Written by Chelsea Tredor
Friday, 22 February 2013 19:43
Psalm 139: 13-18
For you created my inmost being; you knit me together in my mother's womb. I praise you because I am fearfully and wonderfully made; your works are wonderful, I know that full well. My frame was not hidden from you when I was made in the secret place. When I was woven together in the depths of the earth, your eyes saw my unformed body. All the days ordained for me were written in your book before one of them came to be. How precious to me are your thoughts, God! How vast is the sum of them! Were I to count them, they would outnumber the grains of sand- when I awake, I am still with you."
How beautiful these words are and how off guard did they took me...
As a team, we try to have team devos at least once a week and we each take turns leading them. This past week, Chris shared a study on prayer he had been working on. We looked at several examples throughout the Bible. I happened to read Psalm 139 and I nearly teared up reading those words.
You know the saying, you are what you eat? I believe this applies to more than just food. It applies to what we put inside of us. I'll be honest, I don't always listen to the most "Christian" music. I listen to the radio, I listen to the stupid pop songs by Katy Perry and I've heard "Call Me, Maybe" a time or two.
I'm not trying to say anything against these artists. But, these songs are not the most edifying. One year during college I took a... let's say... secular music fast. All I listened to was Christian songs... and some of these songs are the cheesiest thing of my life. But, I noticed a change in my attitude. I was more positive, my thoughts were more God-centered and when I walked into stores, that play heaven knows what, I was kind of disgusted. I don't think it's an awful thing to listen to secular music. But, I think we should be good stewards of what we are listening to.
Now... back to being what you're eating. During training even, we have talked about the times we are the most stressed and the days we are having the worse days... how do you act in those moments? Those are the times our true selves come out. We have reached the point of bubbling over and everything that has been going on inside is going to come out.
I constantly struggle with insecurities. I struggle with feeling loved by others and accepting that love. Lately, I've been struggling with my identity in God and trusting Him with my future.

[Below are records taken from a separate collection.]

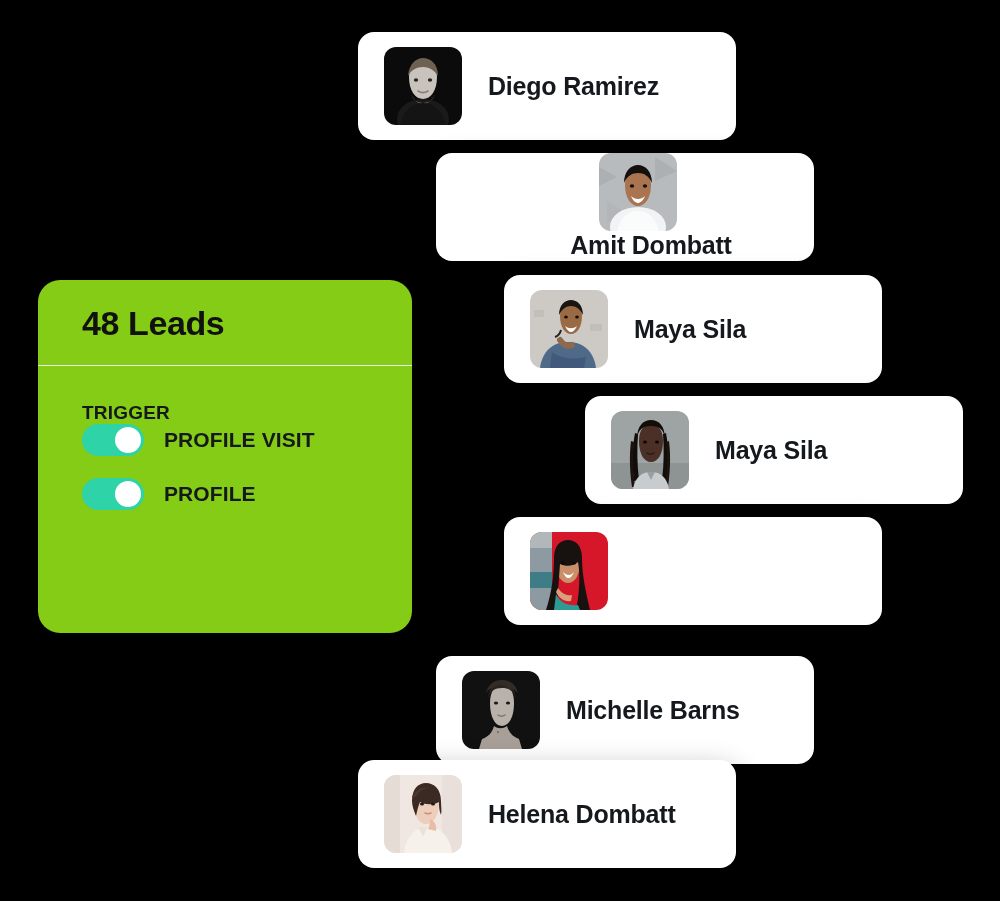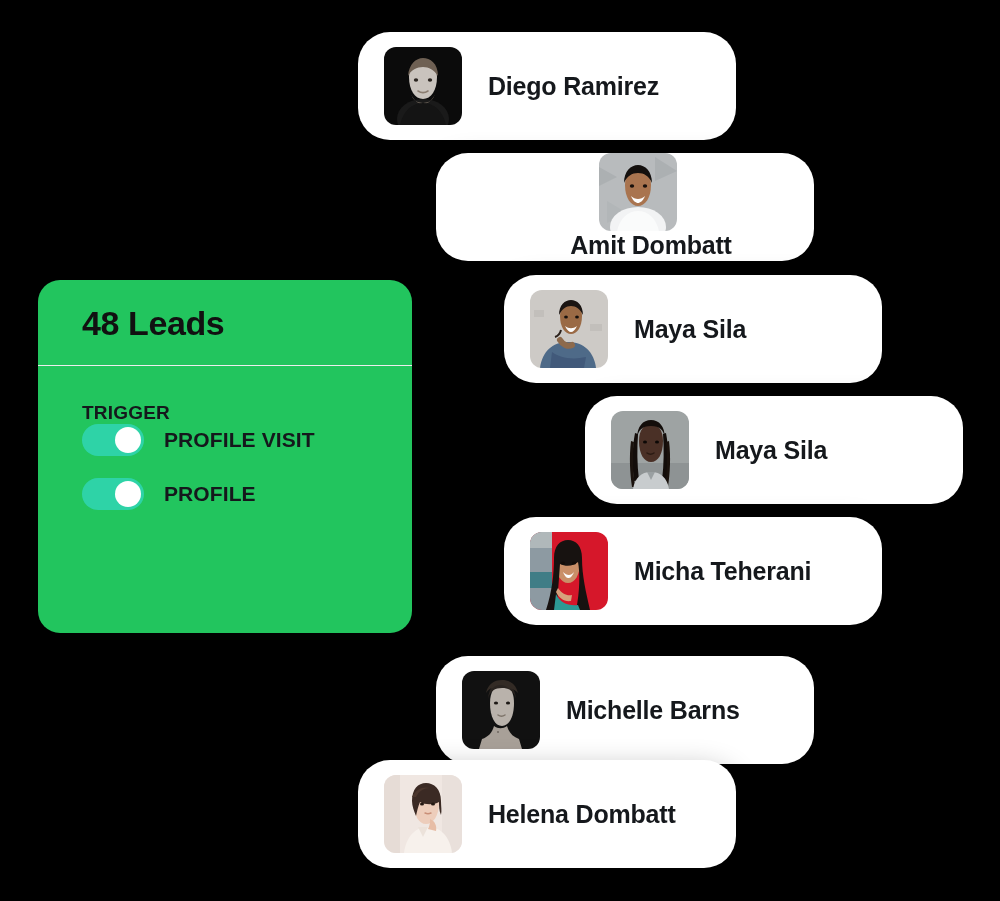--- a/index.html
+++ b/index.html
@@ -95,7 +95,7 @@
     width: 378px;
     height: 108px;
     background: #ffffff;
-    border-radius: 32px;
+    border-radius: 16px;
     box-shadow: 0 10px 30px rgba(0,0,0,0.32);
     display: flex;
     align-items: center;

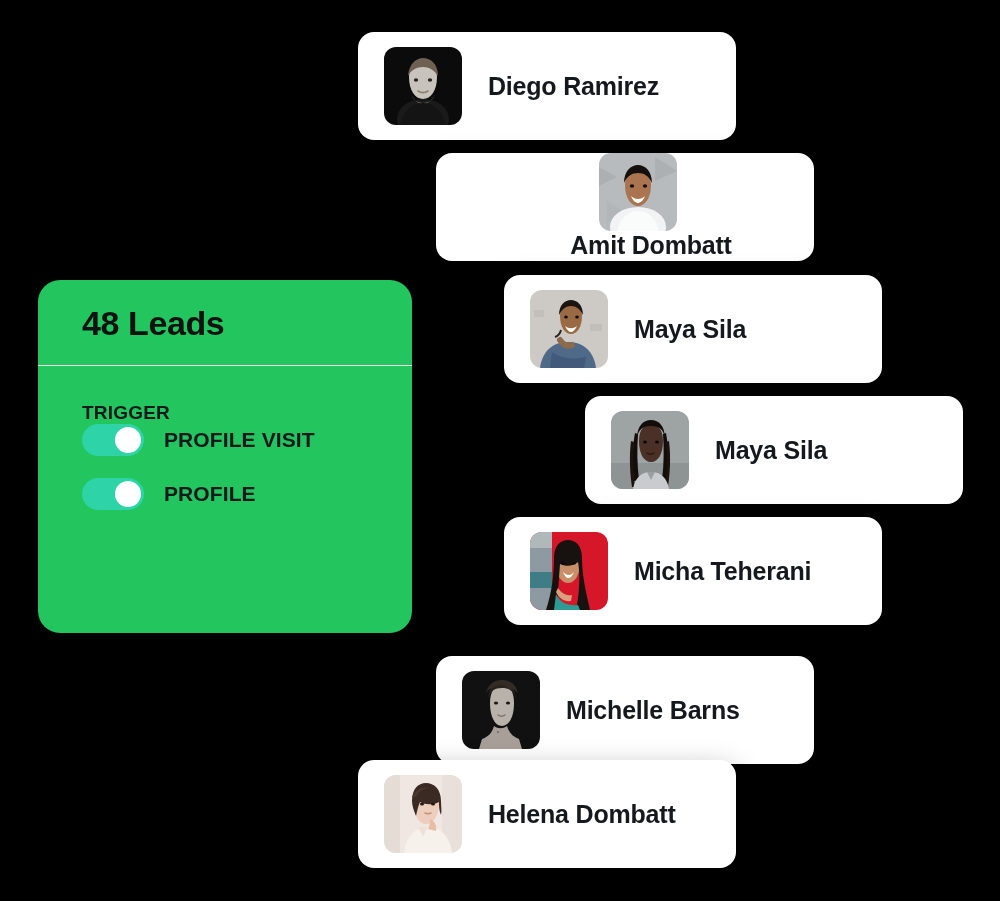--- a/index.html
+++ b/index.html
@@ -29,7 +29,7 @@
     top: 280px;
     width: 374px;
     height: 353px;
-    background: #22c55e;
+    background: #84cc16;
     border-radius: 22px;
     box-shadow: 0 10px 34px rgba(0,0,0,0.35);
     box-sizing: border-box;

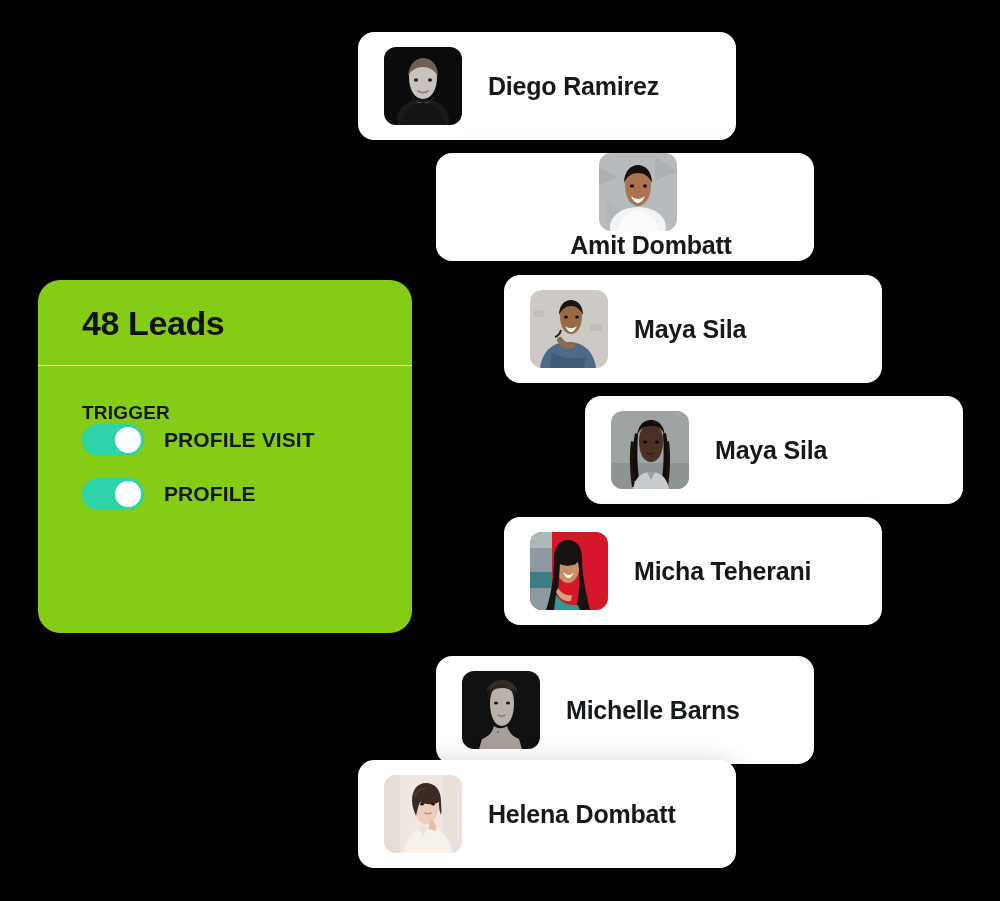--- a/index.html
+++ b/index.html
@@ -238,7 +238,6 @@
         <path d="M28 56c4 6 9 8 14 7l-1 6c-7 1-12-3-15-9z" fill="#d6a17c"></path>
       </svg>
     </div>
-    <div class="person-name">Micha Teherani</div>
   </div>
 
   <div class="person-card" style="left:436px; top:656px;">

I read out loud, "I am fearfully and wonderfully made." Somehow, that hit me more than it ever has before. Maybe, maybe I've never said those words out loud before. There's power behind words, especially when they are said out loud or in person. I imagine this is partly why people go to confession. The Bible itself says, when we confess our sins, He is faithful and just to forgive them; it's cleansing.
Something I have thought for a while but have never gotten around to doing is keeping the things God says about me, perhaps in a journal or somewhere I can read them and read them, over and over and over again until it is ingrained in me... I am fearfully and wonderfully made.